The inner of the two membranes is folded into a series of CRISTAE that project into the internal cavity, or matrix, of the mitochondria.
They are the site of many chemical reactions, the matrix also contains DNA and ribosomes.
In addition to obtaining energy from the breakdown of energy rich nutrients, plant cells are capable of trapping energy from sunlight & converting into chemical energy.
Photosynthesis takes place in a specialized organelle called CHLOROPLAST.
Although chloroplasts are usually longer than mitochondria, the structure of the two organelles exhibits some fundamental similarities.
Like mitochondria, chloroplasts are enclosed by two membranes surrounding an internal compartment, in this place designated the stroma.
Within the stroma are the thylakoid membrane, which contain chlorophyll and other light absorbing pigments.
Like the matrix space of mitochondria, the stroma of chloroplast contains both DNA and ribosomes.

CYTOSKELETAL FILAMENTS

Plant cells have developed an elaborate network of cytoplasmic filaments; such networks of the filaments are called cytoskeleton.
It consist of three distinct components-

(i) Microtubules-

It is the largest filaments, which are rigid hollow structures measuring 25 nm in diameter and contain tubulin protein.
They are used in the construction of the mitotic spindle that moves chromosomes during cell division.

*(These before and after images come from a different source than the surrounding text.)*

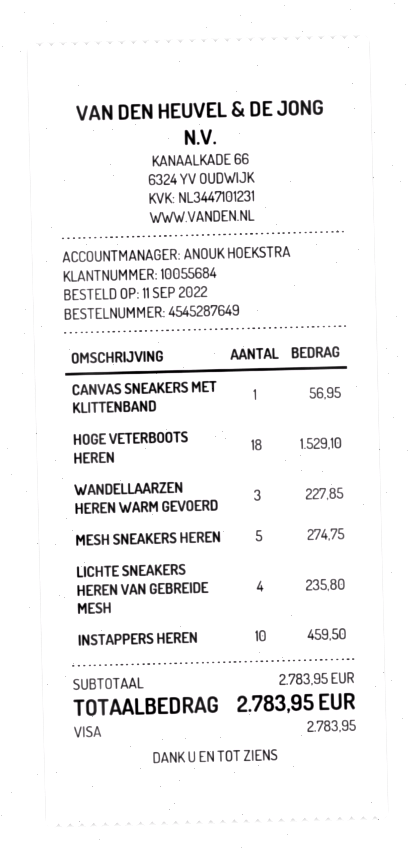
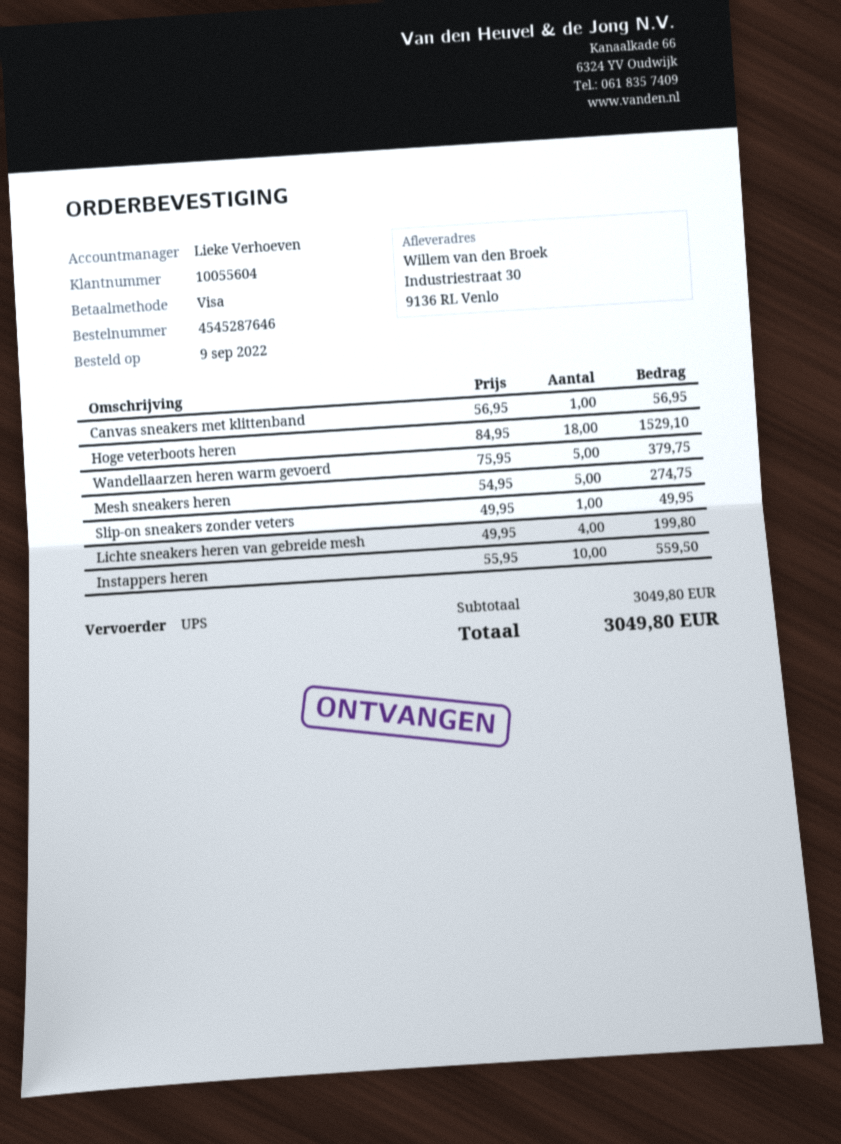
order number: 4545287649 -> 4545287646
order date: 2022-09-11 -> 2022-09-09
customer number: 10055684 -> 10055604
sales rep: ANOUK HOEKSTRA -> Lieke Verhoeven
WANDELLAARZEN HEREN WARM GEVOERD: 3 for 227.85 -> 5 for 379.75
LICHTE SNEAKERS HEREN VAN GEBREIDE MESH: 4 for 235.80 -> 4 for 199.80
INSTAPPERS HEREN: 10 for 459.50 -> 10 for 559.50
Slip-on sneakers zonder veters: none -> 1 for 49.95
subtotal: 2783.95 -> 3049.80
total: 2783.95 -> 3049.80

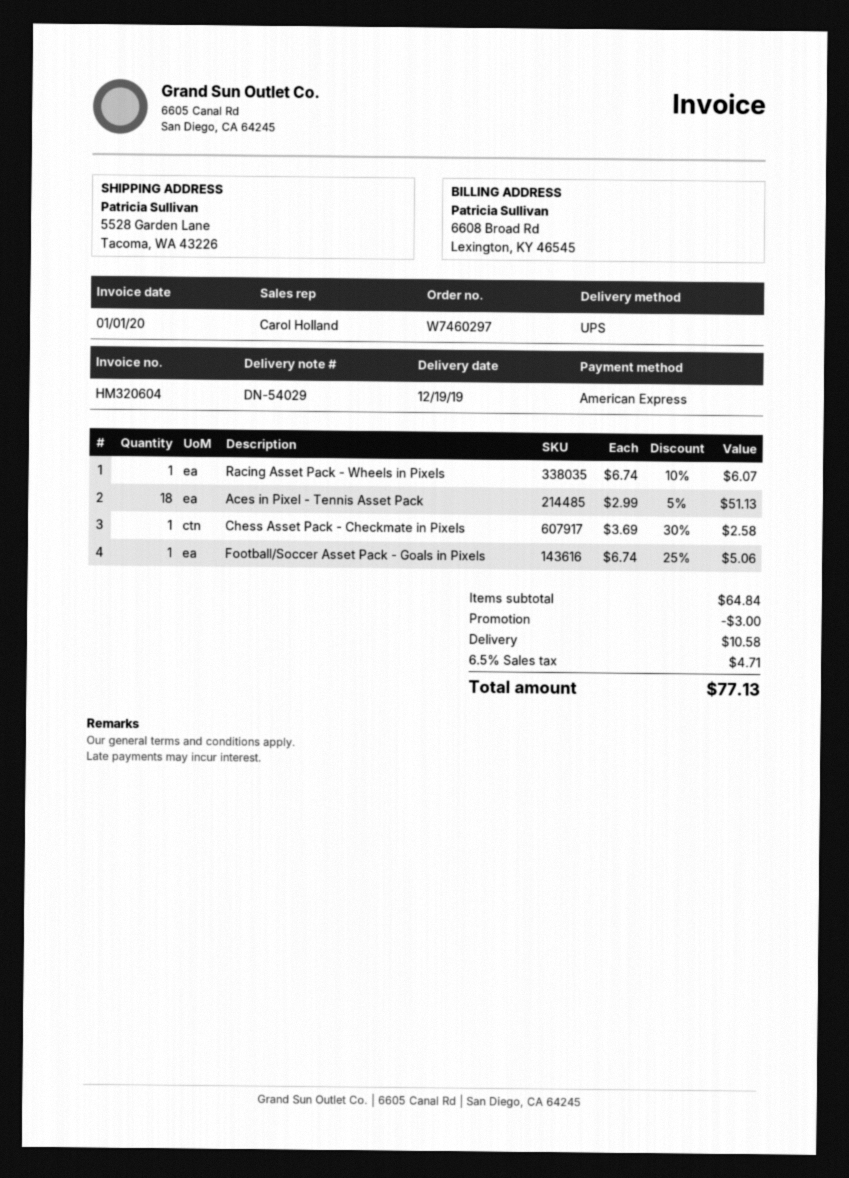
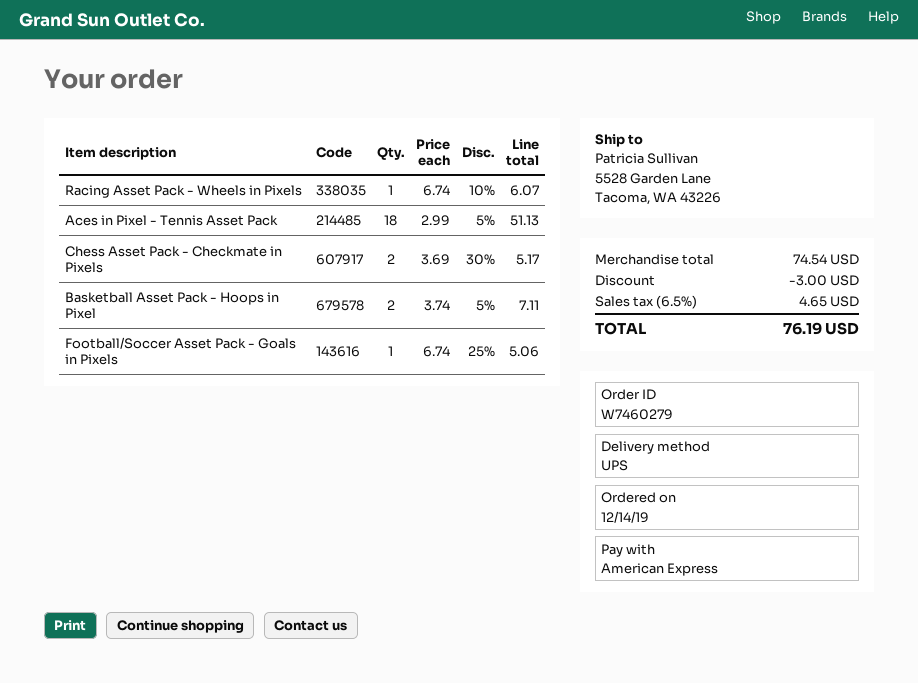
order number: W7460297 -> W7460279
Chess Asset Pack - Checkmate in Pixels: 1 x 3.69 - 30% = 2.58 -> 2 x 3.69 - 30% = 5.17
Basketball Asset Pack - Hoops in Pixel: none -> 2 x 3.74 - 5% = 7.11
subtotal: 64.84 -> 74.54
shipping: 10.58 -> none
tax: 6.5% = 4.71 -> 6.5% = 4.65
total: 77.13 -> 76.19

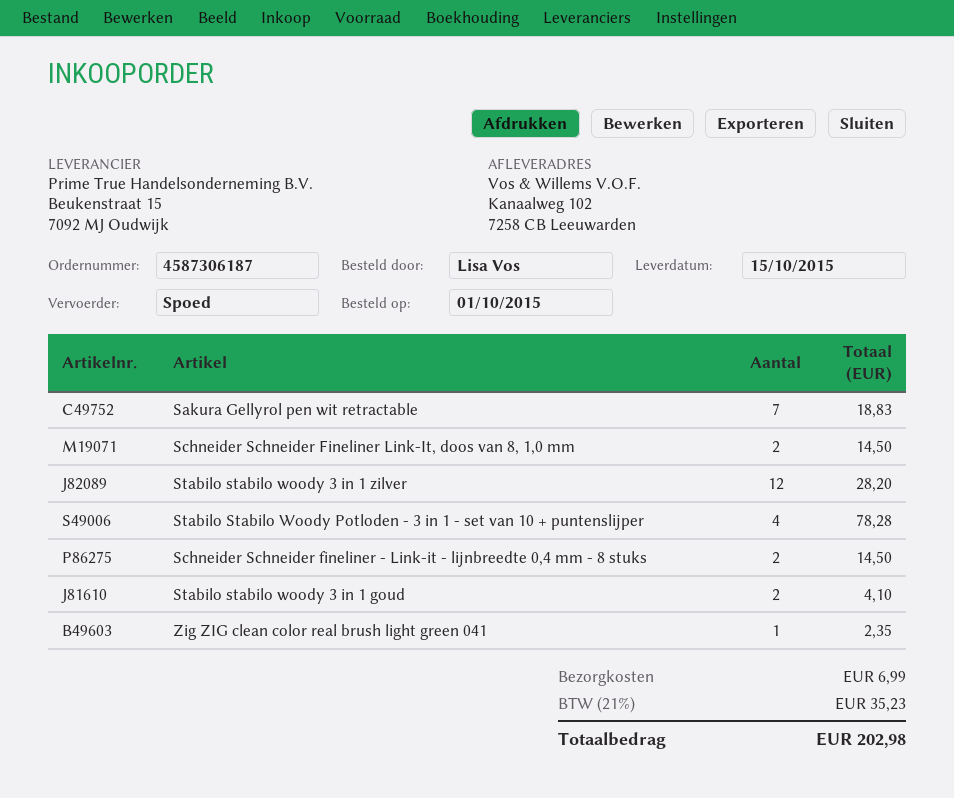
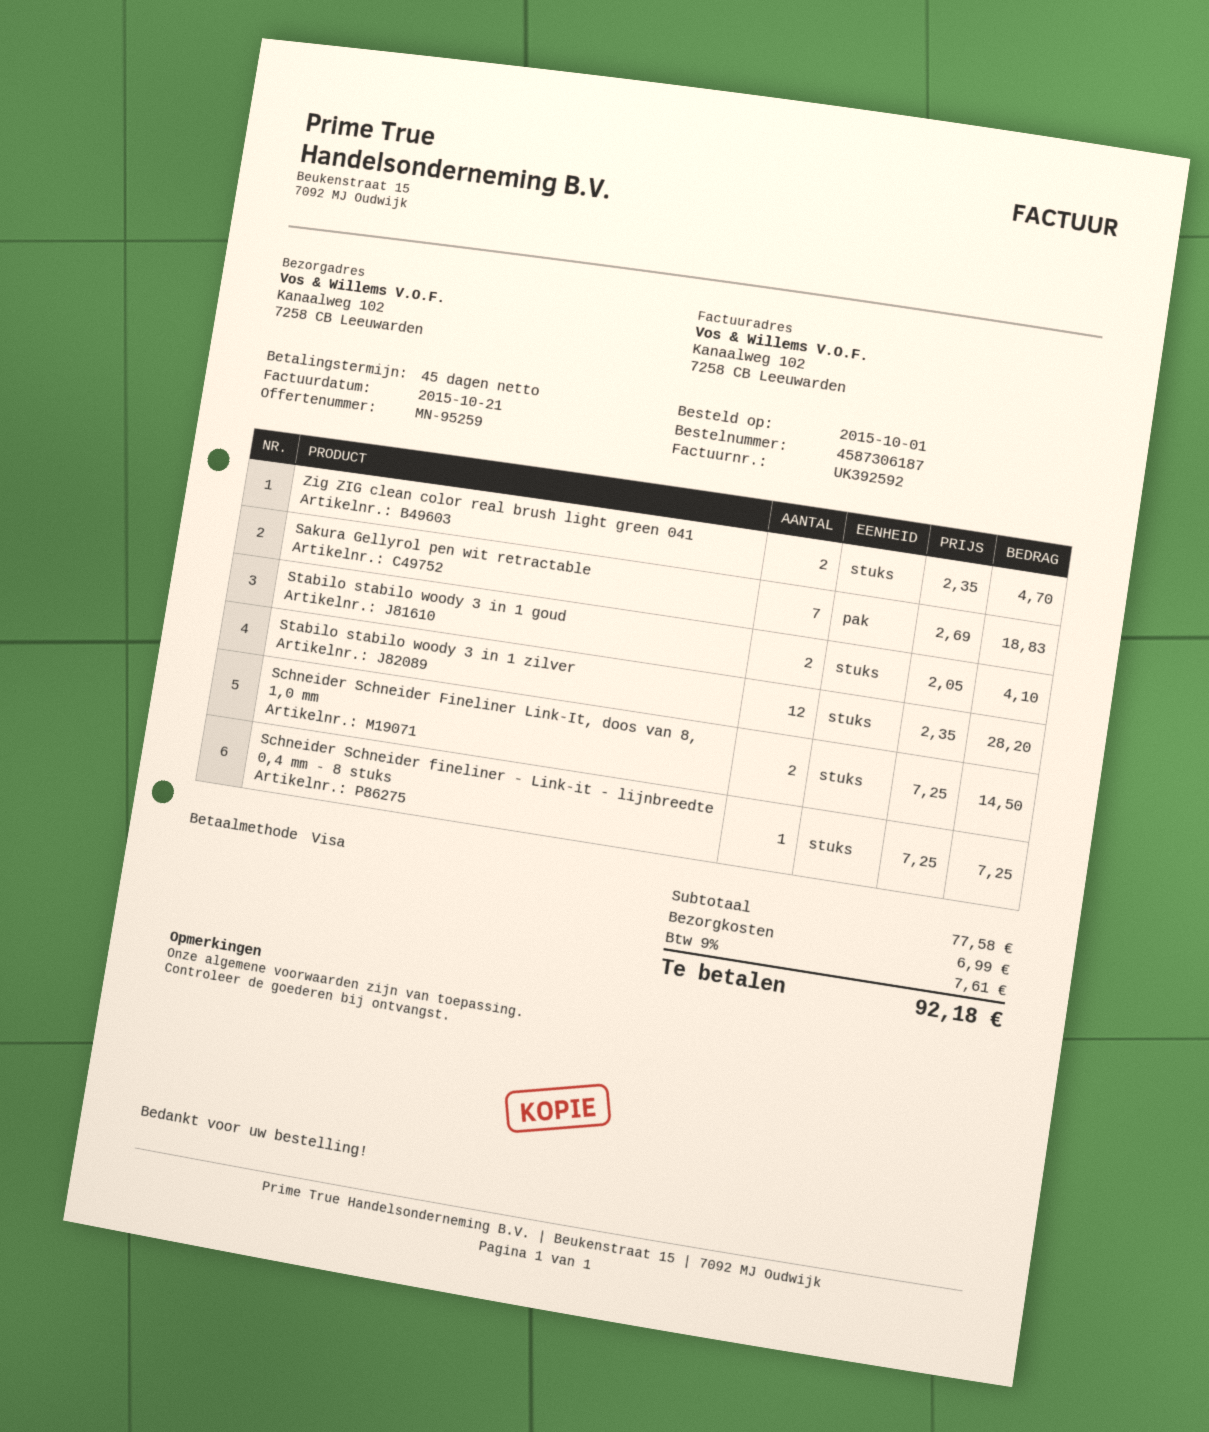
Stabilo Stabilo Woody Potloden - 3 in 1 - set van 10 + puntenslijper: 4 for 78.28 -> none
Schneider Schneider fineliner - Link-it - lijnbreedte 0,4 mm - 8 stuks: 2 for 14.50 -> 1 for 7.25
Zig ZIG clean color real brush light green 041: 1 for 2.35 -> 2 for 4.70
tax: 21% = 35.23 -> 9% = 7.61
total: 202.98 -> 92.18

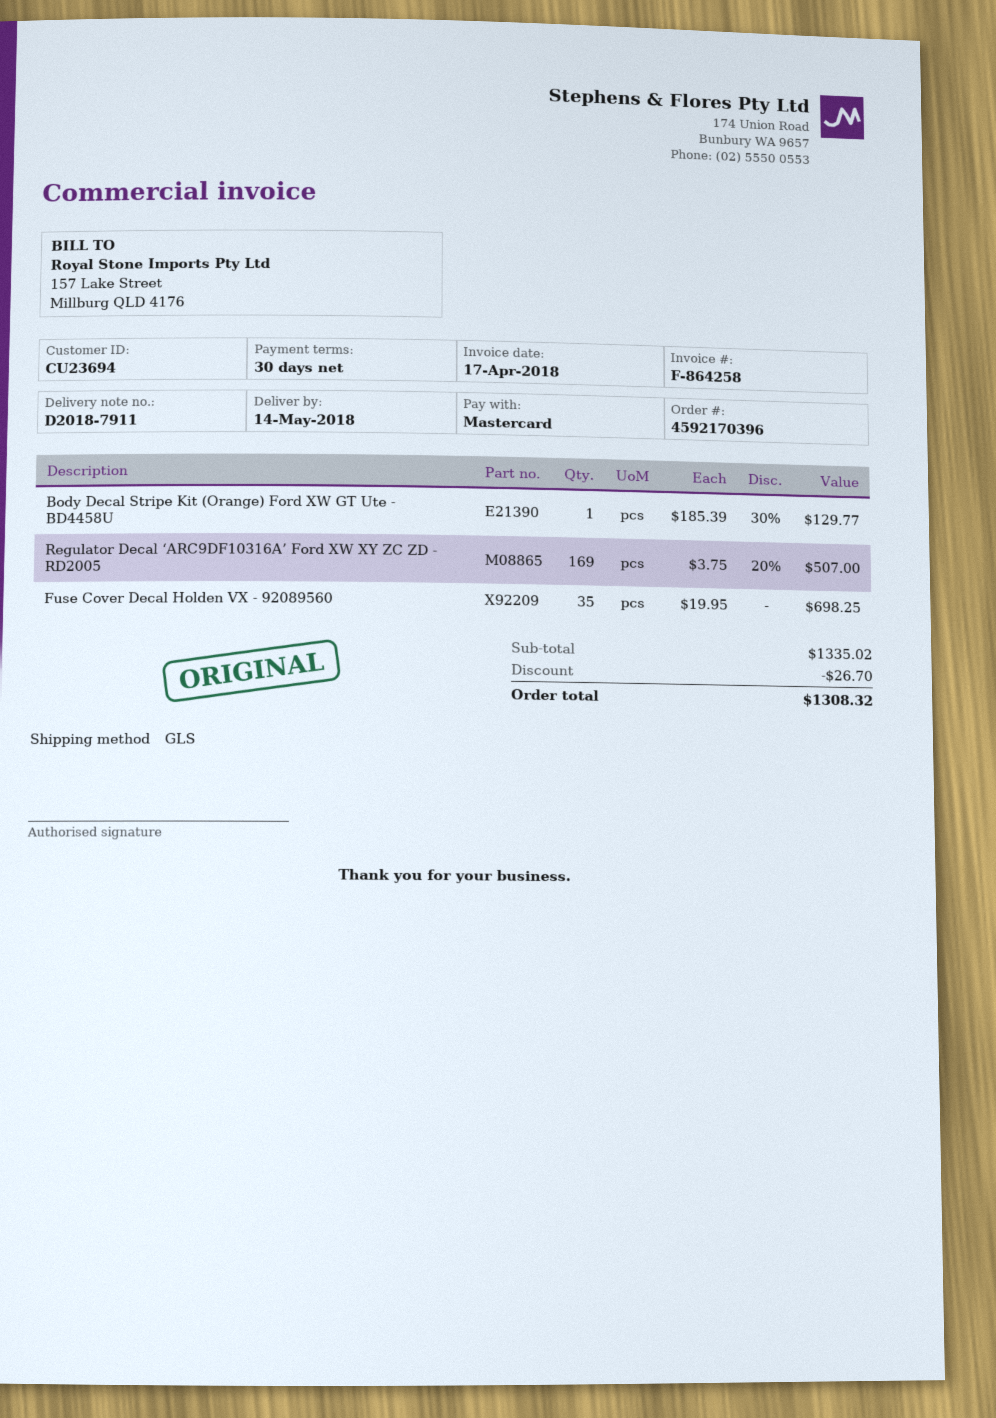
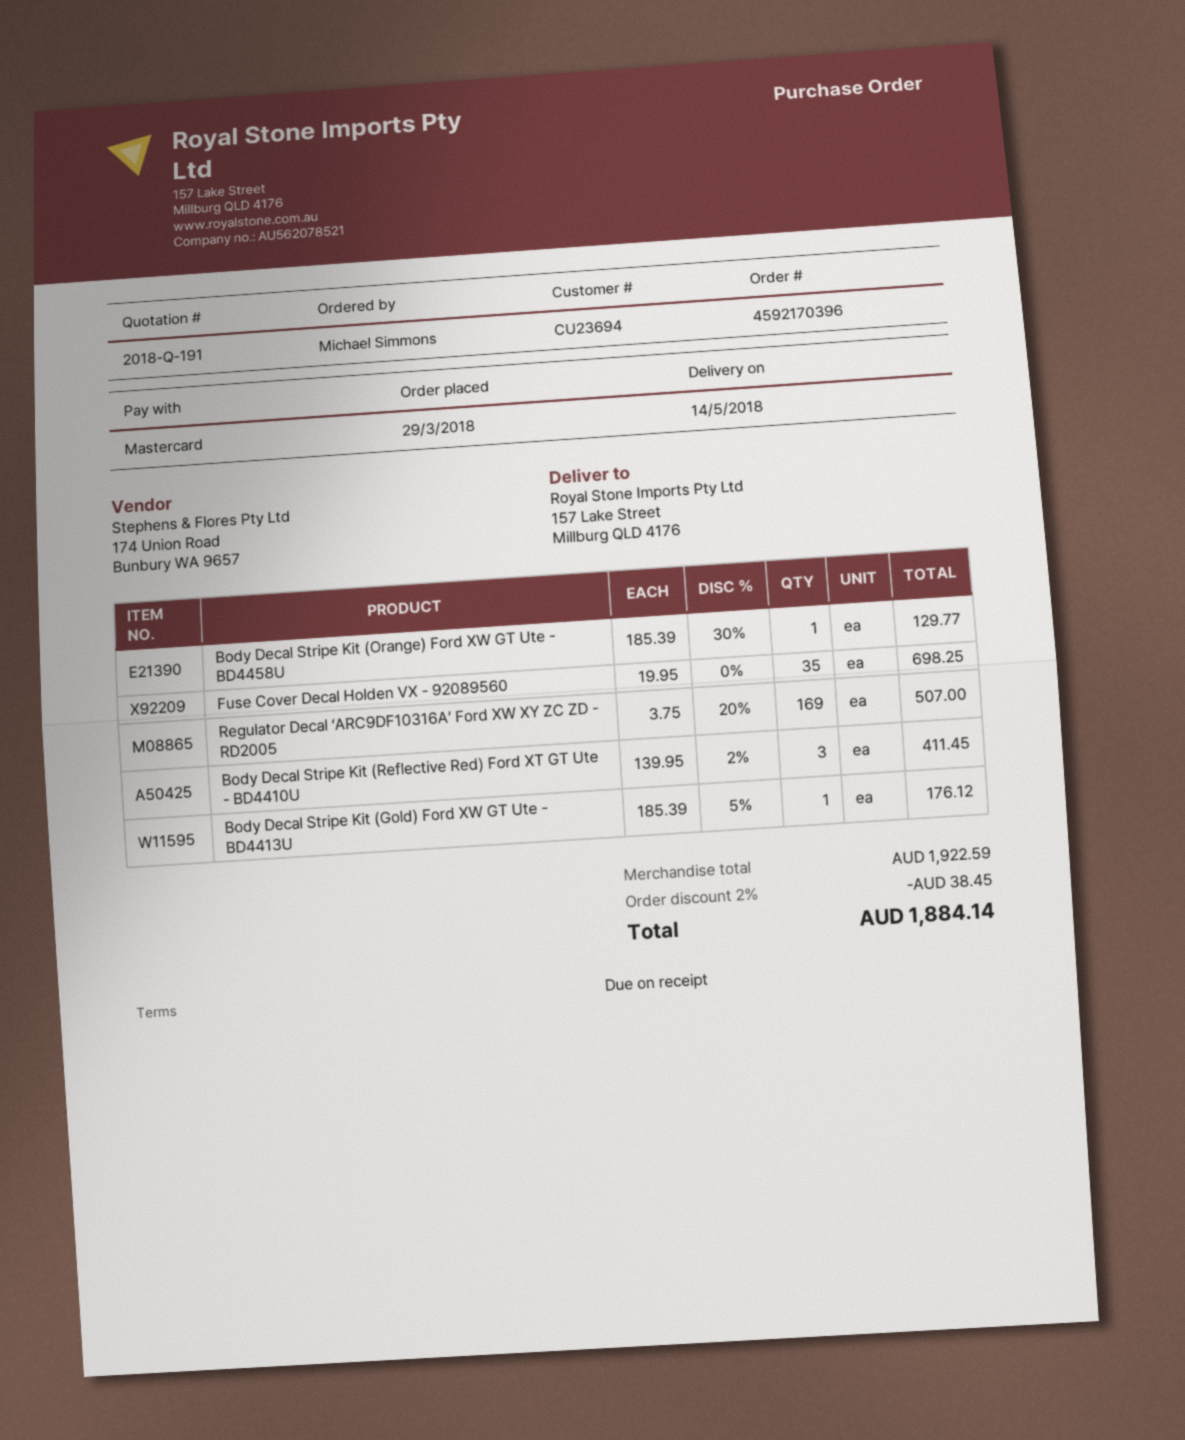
payment terms: 30 days -> on receipt
Body Decal Stripe Kit (Reflective Red) Ford XT GT Ute - BD4410U: none -> 3 x 139.95 - 2% = 411.45
Body Decal Stripe Kit (Gold) Ford XW GT Ute - BD4413U: none -> 1 x 185.39 - 5% = 176.12
subtotal: 1335.02 -> 1922.59
discount: 26.70 -> 38.45
total: 1308.32 -> 1884.14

(ii) Actin filaments or Microfilaments-

generates movements within the cytoplasm.
They measures 6 nm in diameter and are constructed from actin.
Actin filaments generate cytoplasmic streaming.

(iii) Intermediate filament-

It is found between that of actin filaments and microtubules.
Its protein composition varies, depending on the cell type.
The role of intermediate filaments in motility is yet too established, but they play an important role in structural support and in anchoring.